THE PROPERTY OF A PRIVATE EUROPEAN COLLECTOR
ERNST LUDWIG KIRCHNER (1880-1938)

Ins Meer steigender Mann

Details
ERNST LUDWIG KIRCHNER (1880-1938)
Ins Meer steigender Mann
lithograph printed in colours, 1913, on smooth wove paper, a very fine and richly inked impression of this extremely rare print, signed in pencil, inscribed 'Handdruck', with margins, minor creasing mainly at the sheet edges, a short vertical tear at the lower centre sheet edge, a few other nicks at the sheet edges, some light-staining, lesser defects, otherwise generally in good condition
L. 23½ x 20in. (60 x 51cm.) S. 28¼ x 23½in. (71.6 x 59.4cm.)
Literature
G. Schiefler, Die Graphik Ernst Ludwig Kirchners, Berlin, 1924-31, no. 190
A. and W.-D. Dube, E. L. Kirchner, Das graphische Werk, Stuttgart, 1967, no. L231

Lot Essay

Kirchner spent the summer of 1913 with Erna Schilling and his young MUIM pupils Werner Gothein (probably the subject of this lithograph) and Hans Gewecke on the island of Fehmarn in the Baltic. For the artist, Fehmarn had the exotic and primitive qualities that other expressionists looked for in the South Seas.

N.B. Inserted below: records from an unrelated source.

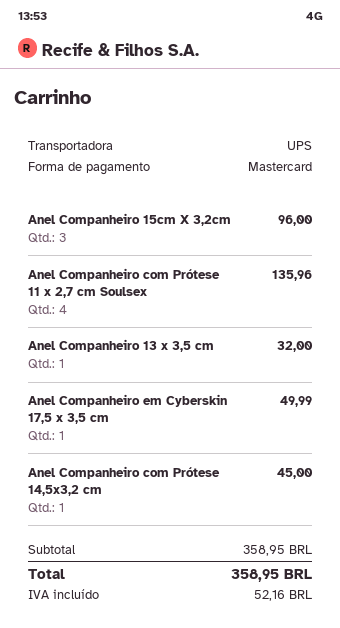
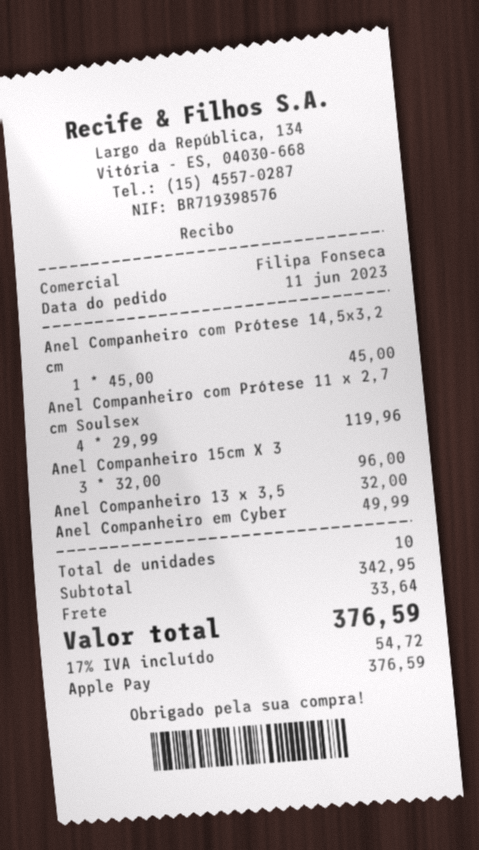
payment method: Mastercard -> Apple Pay
Anel Companheiro com Prótese 11 x 2,7 cm Soulsex: 4 for 135.96 -> 4 for 119.96
subtotal: 358.95 -> 342.95
shipping: none -> 33.64
tax: 52.16 -> 54.72
total: 358.95 -> 376.59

In the works resulting from the two Fehmarn summers of 1912-13 the figures often take on a new monumentality in contrast to the earlier Moritzburg scenes. Both figure and landscape, however, form a tight rhythmic unity within the composition of rapid, bold strokes and flat colour planes.

The artist would have produced this lithograph on his return to Berlin in the Autumn of 1913 and the dynamic qualities of line and striking impact of the colours lend an otherwise idyllic scene all the intensity of the Berlin street-scenes which Kirchner was embarking on at this time.